Das Cover ist ziemlich bezaubernd. Aber gibt es auch Auskunft über den musikalischen Inhalt von „Sterner Stuff“? Vermuten ließe sich beim pastellfarbenen Anblick folgendes: Ist es Kuschel-Folk? Oder vielleicht Dream-Pop? Könnte es auch rosaroter Tanz-Pop sein? Oder etwa radikal experimenteller Stoff? Nun, die beiden ersten Optionen fallen definitiv weg. Die letzten beiden wiederum kommen der Angelegenheit in der Tat schon näher. Doch auch sie greifen dabei zu kurz.
Über Soft Violet ist nicht allzu viel bekannt. Höchstens wer in der Münchner Subkultur umtriebig unterwegs ist, wird Veronica Burnuthian alias Soft Violet als Multi-Instrumentalistin kennen – und womöglich auch eine ihrer extrem tanzbaren Live-Shows erlebt haben. Auch in diversen Band-Projekten (Spinnen, TAF) partizipiert die Künstlerin.
„Sterner Stuff“ ist nun ihr allererstes Solo-Projekt. Aber was erwartet denn nun den Hörer? Eine Wundertüte! Es pluckert, klackert, swingt, pocht, peitscht, kreiselt, schabt. So fließt ein wirklich ziemlich berauschendes Sound-Gebräu in die Ohren. Das Herz macht bumm, das Tanzbein zuckt, das Hirn staunt. Und das ist fürwahr keine geringe Kunst.
Wie macht sie das alles? Angeblich sind lediglich Synthesizer, Bass und Stimme involviert. Mag sein, gekoppelt sind diese Drei aber an überbordende Inspiration und einen unbedingten Stilwillen.
Man höre nur das extrem hypnotisierende, sechsminütige „Soft Violence“. Wie Soft Violet dieses feine Wortspiel inszeniert, ist kraftvollster, elegantester, auch dunkelster Elektro-Pop. Französische und englische Wörter geben sich raffiniert die Klinke in die Hand.
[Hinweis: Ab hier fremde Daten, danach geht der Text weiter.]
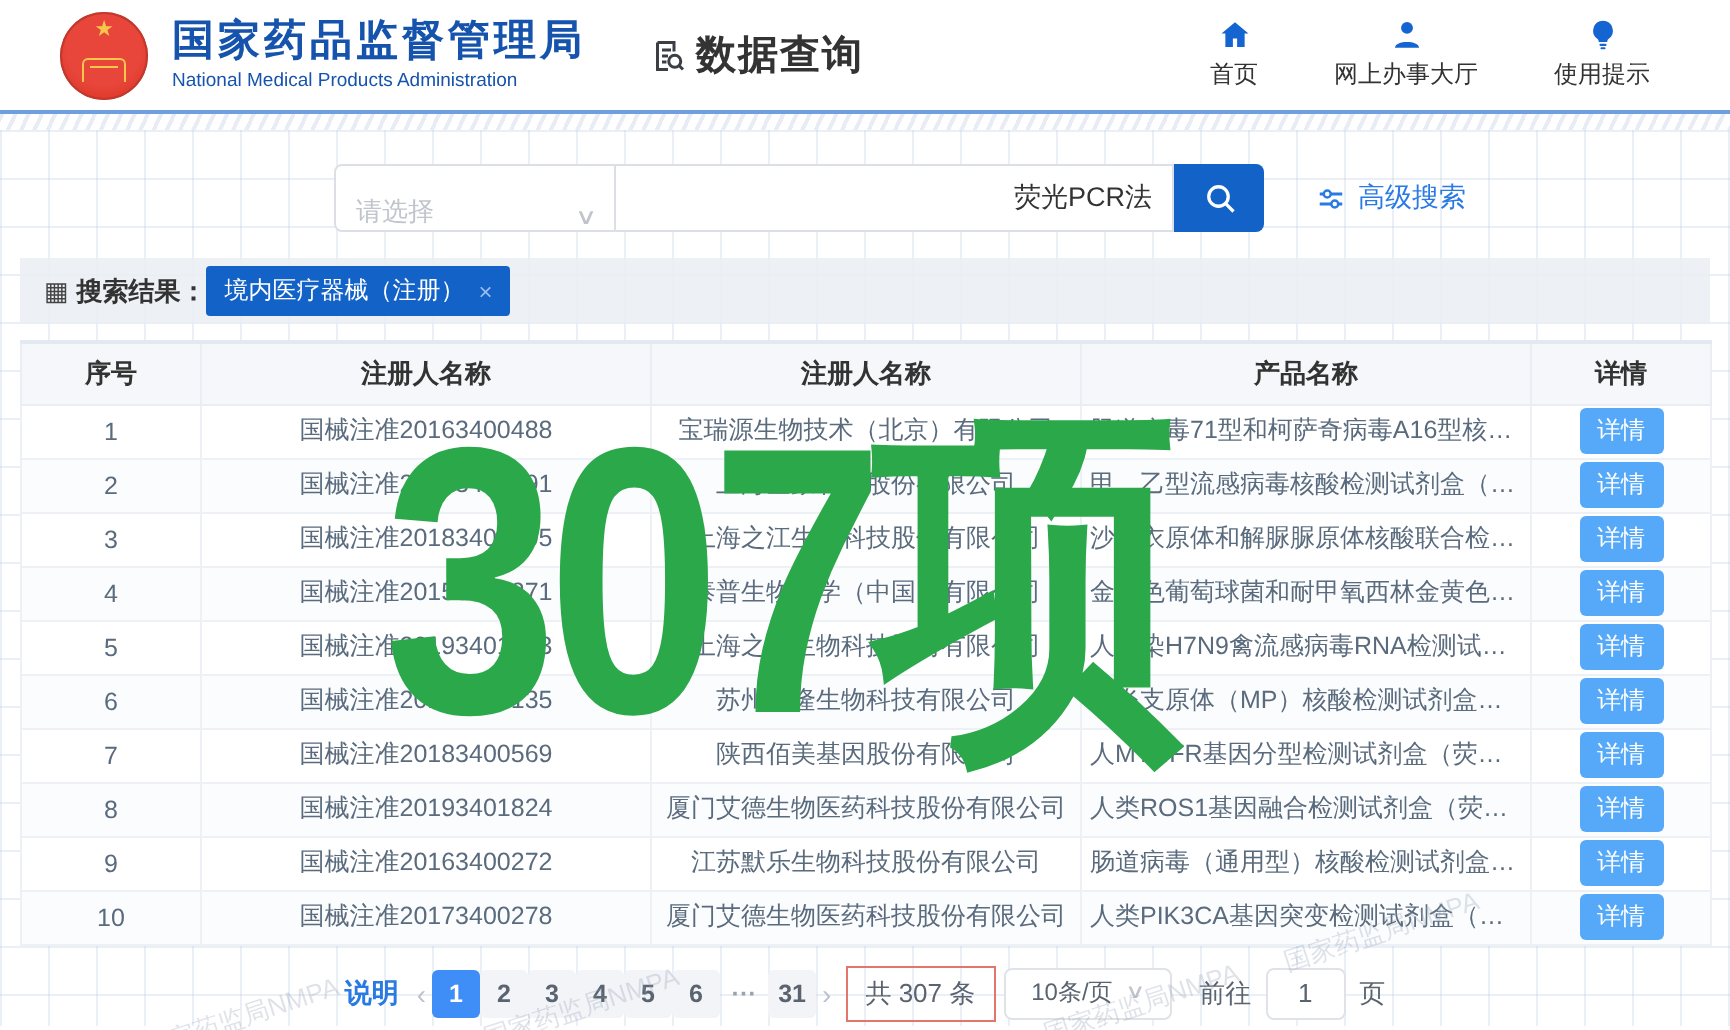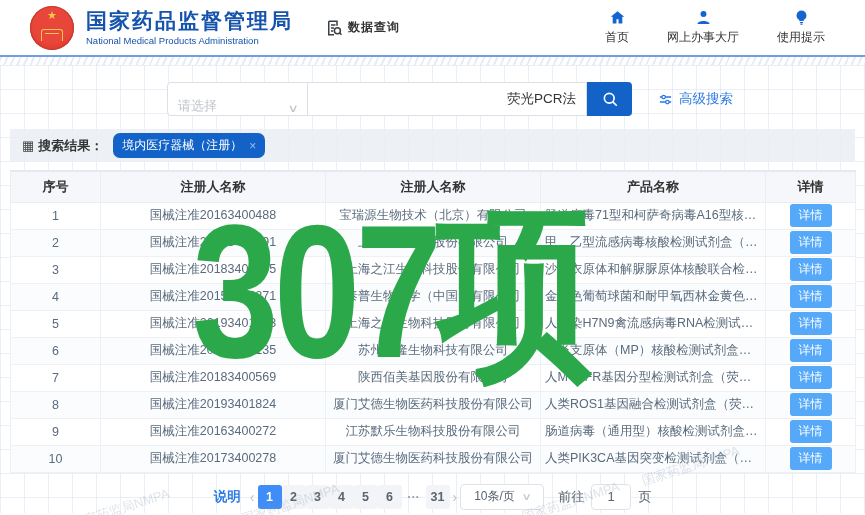--- a/index.html
+++ b/index.html
@@ -24,7 +24,7 @@
   .org-cn { color:#1553ad; font-size:21px; font-weight:bold; letter-spacing:2px; line-height:1.15; }
   .org-en { color:#1553ad; font-size:9.5px; margin-top:2px; }
   .module { display:flex; align-items:center; margin-left:32px; gap:5px; }
-  .module-title { color:#333; font-size:12px; font-weight:600; letter-spacing:1px; }
+  .module-title { color:#333; font-size:20px; font-weight:600; letter-spacing:1px; }
   .nav { margin-left:auto; display:flex; gap:38px; }
   .nav-item { display:flex; flex-direction:column; align-items:center; gap:3px; cursor:pointer; }
   .nav-item svg { width:17px; height:17px; fill:#1464d2; }

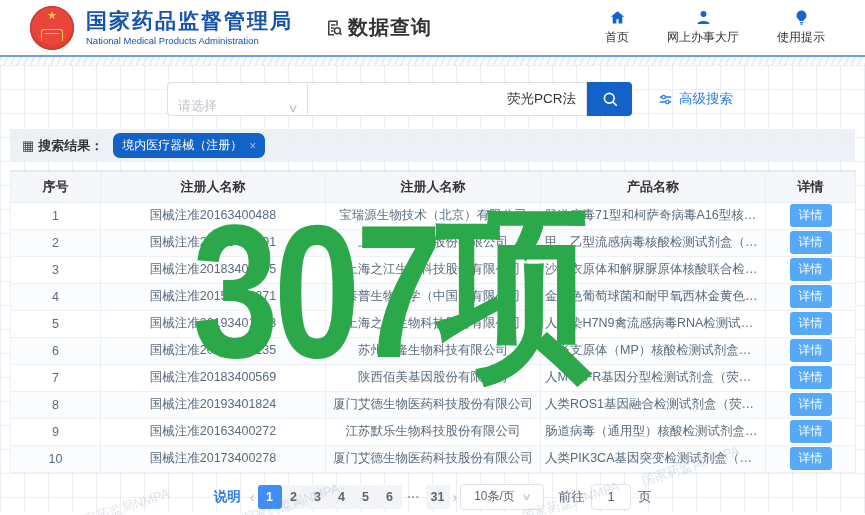--- a/index.html
+++ b/index.html
@@ -59,8 +59,8 @@
     display:flex; align-items:center; padding:0 12px; }
   .grid-ico { font-size:13px; color:#444; margin-right:4px; }
   .results-label { font-size:13px; color:#333; font-weight:600; }
-  .tag { margin-left:10px; background:#1262c8; color:#fff; font-size:12px;
-    padding:4px 9px; border-radius:7px; display:flex; align-items:center; gap:7px;
+  .tag { background:#1262c8; color:#fff; font-size:12px;
+    padding:4px 9px; border-radius:2px; display:flex; align-items:center; gap:7px;
     cursor:pointer; }
   .tag .x { color:#9dbdf0; font-size:12px; }
 

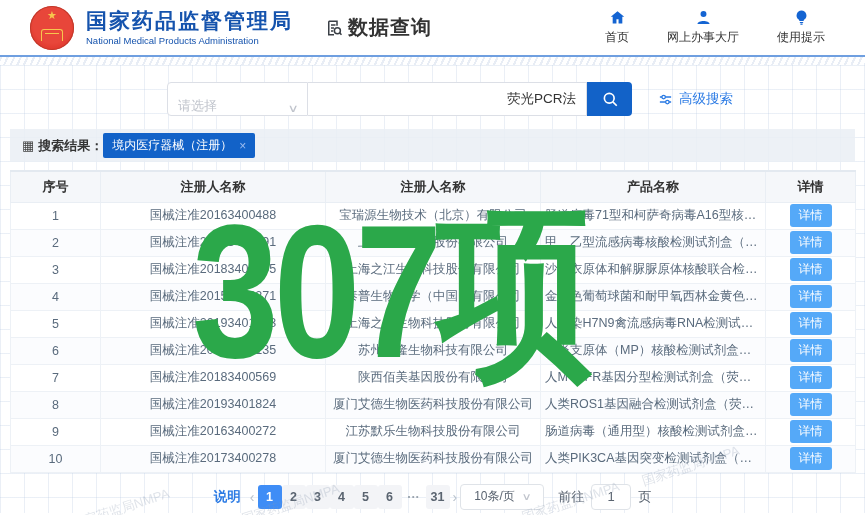--- a/index.html
+++ b/index.html
@@ -297,6 +297,7 @@
       <button class="pg dots">···</button>
       <button class="pg">31</button>
       <button class="pg-arrow">›</button>
+      <span class="total-box">共 307 条</span>
       <div class="size-sel">
         <span>10条/页</span>
         <span class="chev">∨</span>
Der Gesang ist dabei klar und mystisch zugleich. Eine Menge Laurie-Anderson-Eigensinn steckt da drin, auch musikalisch. Manchmal grüßen Kraftwerk und Depeche Mode, bisweilen ertönen Techno-Beats. Sprich: Tanzen und Träumen wird mit „Sterner Stuff“ in ganz erstaunlicher, grenzenloser Eintracht ermöglicht. Der Schmerz, den Soft Violet während dieser berückenden 40 Minuten textlich verhandelt, wird so mühelos in Freude verwandelt.